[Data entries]

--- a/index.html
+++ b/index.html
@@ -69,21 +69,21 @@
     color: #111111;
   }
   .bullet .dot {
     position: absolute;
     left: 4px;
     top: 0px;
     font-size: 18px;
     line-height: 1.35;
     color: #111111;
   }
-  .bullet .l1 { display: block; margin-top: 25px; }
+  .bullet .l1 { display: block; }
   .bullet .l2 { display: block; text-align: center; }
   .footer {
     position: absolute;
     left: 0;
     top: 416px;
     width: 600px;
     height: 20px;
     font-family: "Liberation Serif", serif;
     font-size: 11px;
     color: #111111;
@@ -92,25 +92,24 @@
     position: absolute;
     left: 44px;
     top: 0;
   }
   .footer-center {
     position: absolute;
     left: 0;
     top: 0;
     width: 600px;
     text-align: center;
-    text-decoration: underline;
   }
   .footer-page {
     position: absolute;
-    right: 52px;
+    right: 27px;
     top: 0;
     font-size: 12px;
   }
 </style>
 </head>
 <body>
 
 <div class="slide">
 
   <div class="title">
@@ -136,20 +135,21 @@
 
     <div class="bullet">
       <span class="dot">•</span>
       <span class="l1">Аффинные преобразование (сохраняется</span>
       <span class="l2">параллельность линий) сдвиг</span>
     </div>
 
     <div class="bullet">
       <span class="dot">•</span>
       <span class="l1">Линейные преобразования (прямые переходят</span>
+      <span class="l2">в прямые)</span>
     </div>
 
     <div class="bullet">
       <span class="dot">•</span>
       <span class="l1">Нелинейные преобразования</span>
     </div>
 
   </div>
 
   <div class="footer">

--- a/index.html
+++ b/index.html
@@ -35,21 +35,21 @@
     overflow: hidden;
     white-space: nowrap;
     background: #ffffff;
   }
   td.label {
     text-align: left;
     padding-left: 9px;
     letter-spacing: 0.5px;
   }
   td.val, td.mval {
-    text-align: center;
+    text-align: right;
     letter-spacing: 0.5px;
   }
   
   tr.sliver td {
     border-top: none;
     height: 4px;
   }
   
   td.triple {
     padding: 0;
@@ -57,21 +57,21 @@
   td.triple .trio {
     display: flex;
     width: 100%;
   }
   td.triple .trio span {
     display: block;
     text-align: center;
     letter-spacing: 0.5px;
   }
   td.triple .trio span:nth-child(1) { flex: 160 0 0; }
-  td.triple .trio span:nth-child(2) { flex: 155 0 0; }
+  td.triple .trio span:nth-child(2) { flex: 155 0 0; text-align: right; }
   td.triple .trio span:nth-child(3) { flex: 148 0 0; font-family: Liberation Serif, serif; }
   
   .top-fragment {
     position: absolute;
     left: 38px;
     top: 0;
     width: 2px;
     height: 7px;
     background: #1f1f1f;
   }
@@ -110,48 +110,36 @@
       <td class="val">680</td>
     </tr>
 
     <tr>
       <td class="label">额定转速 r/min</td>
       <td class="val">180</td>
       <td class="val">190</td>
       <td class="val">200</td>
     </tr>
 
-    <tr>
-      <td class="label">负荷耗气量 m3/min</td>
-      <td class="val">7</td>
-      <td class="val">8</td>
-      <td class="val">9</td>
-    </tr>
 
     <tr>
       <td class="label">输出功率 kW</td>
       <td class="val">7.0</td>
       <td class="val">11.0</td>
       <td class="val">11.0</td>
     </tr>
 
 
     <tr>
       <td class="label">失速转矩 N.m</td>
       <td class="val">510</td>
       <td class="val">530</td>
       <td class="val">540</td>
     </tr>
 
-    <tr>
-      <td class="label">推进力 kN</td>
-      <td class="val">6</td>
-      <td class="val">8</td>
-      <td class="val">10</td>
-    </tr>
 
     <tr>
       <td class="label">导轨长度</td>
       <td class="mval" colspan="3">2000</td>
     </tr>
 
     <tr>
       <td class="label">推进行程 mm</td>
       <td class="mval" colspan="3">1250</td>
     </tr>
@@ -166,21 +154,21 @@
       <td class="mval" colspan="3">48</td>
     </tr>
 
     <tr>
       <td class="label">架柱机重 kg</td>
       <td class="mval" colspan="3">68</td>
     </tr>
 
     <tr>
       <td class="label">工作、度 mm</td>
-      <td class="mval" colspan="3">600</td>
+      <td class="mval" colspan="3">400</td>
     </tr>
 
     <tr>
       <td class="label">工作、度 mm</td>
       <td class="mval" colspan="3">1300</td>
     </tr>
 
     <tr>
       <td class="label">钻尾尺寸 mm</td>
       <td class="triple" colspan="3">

* * *

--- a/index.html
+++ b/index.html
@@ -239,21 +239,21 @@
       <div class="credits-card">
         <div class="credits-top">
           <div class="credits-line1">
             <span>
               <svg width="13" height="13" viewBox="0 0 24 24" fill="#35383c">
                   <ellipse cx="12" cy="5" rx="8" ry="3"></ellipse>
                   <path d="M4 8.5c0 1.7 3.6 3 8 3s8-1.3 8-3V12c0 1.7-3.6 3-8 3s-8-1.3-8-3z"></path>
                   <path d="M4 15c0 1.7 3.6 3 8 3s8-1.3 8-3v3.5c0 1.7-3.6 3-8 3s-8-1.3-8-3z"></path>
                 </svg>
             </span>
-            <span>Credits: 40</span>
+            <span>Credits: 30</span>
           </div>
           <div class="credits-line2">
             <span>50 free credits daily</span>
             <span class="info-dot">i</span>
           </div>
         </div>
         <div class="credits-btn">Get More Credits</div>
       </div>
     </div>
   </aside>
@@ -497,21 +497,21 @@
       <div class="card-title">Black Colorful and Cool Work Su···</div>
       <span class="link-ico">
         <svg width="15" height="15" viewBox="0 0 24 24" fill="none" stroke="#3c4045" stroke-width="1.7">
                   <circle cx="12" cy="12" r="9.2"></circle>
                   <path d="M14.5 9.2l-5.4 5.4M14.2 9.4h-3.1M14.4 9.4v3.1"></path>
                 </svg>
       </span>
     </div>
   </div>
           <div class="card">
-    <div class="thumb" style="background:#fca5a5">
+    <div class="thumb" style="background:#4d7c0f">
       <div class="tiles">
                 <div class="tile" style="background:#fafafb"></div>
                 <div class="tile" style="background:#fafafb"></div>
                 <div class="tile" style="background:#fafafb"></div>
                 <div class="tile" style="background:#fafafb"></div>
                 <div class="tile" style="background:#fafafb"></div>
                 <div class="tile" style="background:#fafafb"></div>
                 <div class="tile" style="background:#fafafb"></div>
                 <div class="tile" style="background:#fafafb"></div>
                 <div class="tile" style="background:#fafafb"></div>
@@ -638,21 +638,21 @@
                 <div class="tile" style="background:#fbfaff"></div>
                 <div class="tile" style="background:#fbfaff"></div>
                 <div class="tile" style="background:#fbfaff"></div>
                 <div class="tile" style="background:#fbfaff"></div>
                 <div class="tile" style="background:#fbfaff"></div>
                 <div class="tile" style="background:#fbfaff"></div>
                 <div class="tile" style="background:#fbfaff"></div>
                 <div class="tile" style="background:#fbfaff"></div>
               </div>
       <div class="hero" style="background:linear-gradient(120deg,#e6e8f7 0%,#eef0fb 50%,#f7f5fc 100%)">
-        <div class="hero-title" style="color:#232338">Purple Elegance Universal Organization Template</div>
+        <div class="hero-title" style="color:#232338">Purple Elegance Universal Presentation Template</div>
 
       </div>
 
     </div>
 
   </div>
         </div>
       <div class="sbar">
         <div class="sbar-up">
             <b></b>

...

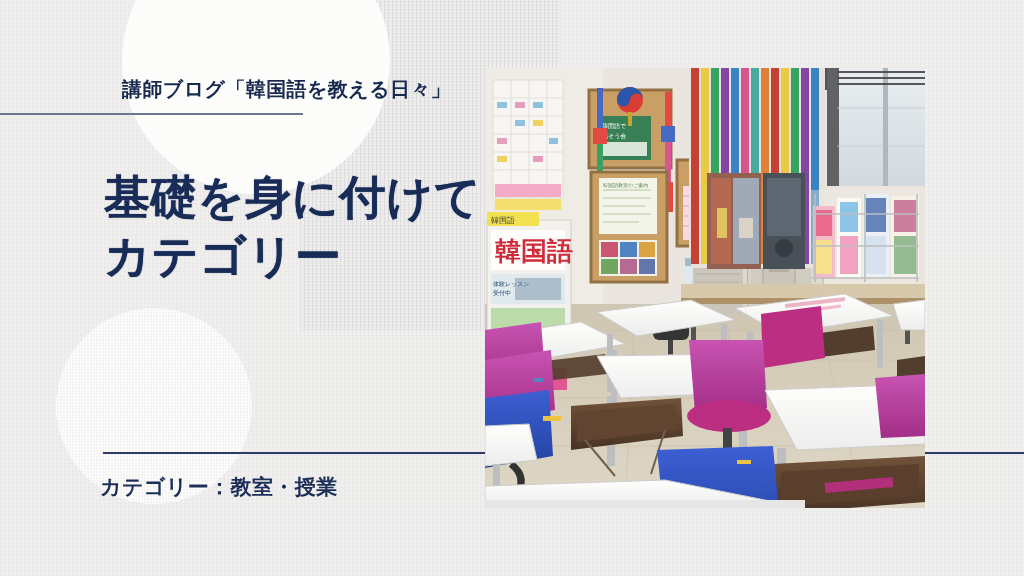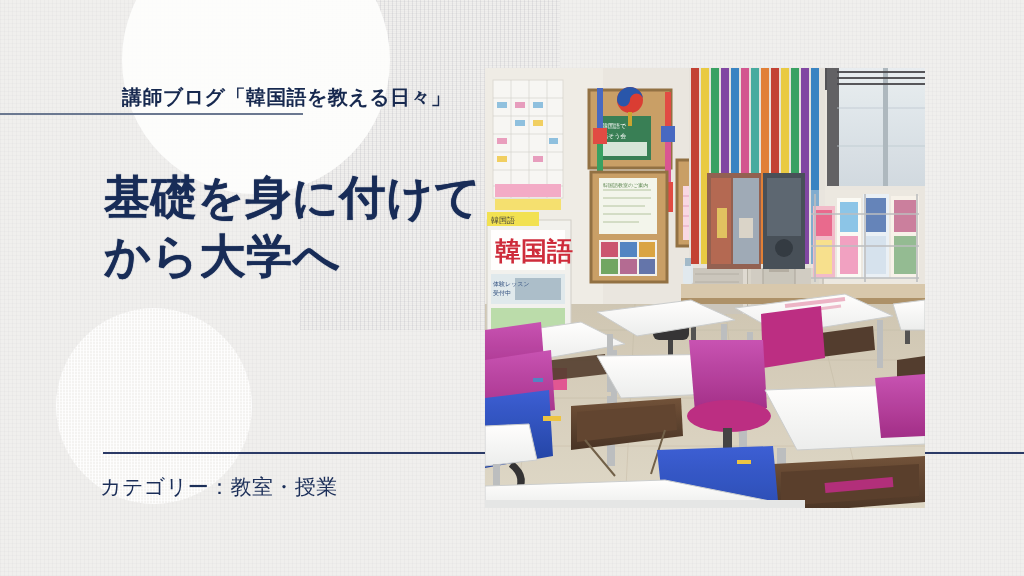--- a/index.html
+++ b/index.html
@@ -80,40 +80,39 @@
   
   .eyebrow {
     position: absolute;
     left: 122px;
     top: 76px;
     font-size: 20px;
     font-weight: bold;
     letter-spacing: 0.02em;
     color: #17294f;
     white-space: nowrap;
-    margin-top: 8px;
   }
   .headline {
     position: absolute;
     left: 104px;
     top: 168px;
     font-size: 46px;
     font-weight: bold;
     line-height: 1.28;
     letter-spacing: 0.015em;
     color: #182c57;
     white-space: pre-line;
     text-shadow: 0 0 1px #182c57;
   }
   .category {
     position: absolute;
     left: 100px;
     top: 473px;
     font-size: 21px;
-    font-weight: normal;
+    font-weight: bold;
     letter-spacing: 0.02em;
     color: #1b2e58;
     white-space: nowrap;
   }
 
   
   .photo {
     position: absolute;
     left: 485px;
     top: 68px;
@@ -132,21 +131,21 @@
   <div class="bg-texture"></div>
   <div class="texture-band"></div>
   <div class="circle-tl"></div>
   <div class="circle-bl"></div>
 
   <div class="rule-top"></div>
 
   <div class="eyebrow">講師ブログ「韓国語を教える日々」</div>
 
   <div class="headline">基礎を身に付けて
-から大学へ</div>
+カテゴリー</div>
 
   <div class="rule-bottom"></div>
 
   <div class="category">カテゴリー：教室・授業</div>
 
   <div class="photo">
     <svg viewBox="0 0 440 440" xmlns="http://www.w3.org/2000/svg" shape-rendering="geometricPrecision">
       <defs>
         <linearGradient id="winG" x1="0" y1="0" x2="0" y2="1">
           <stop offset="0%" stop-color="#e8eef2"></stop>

◆ PROBLEM DESCRIPTION: Apply a filter for "none" to the data above, then copy each line that matches.

◆ FINISHED TASK:
     border-top: none;
         <svg width="15" height="15" viewBox="0 0 24 24" fill="none" stroke="#3c4045" stroke-width="1.7">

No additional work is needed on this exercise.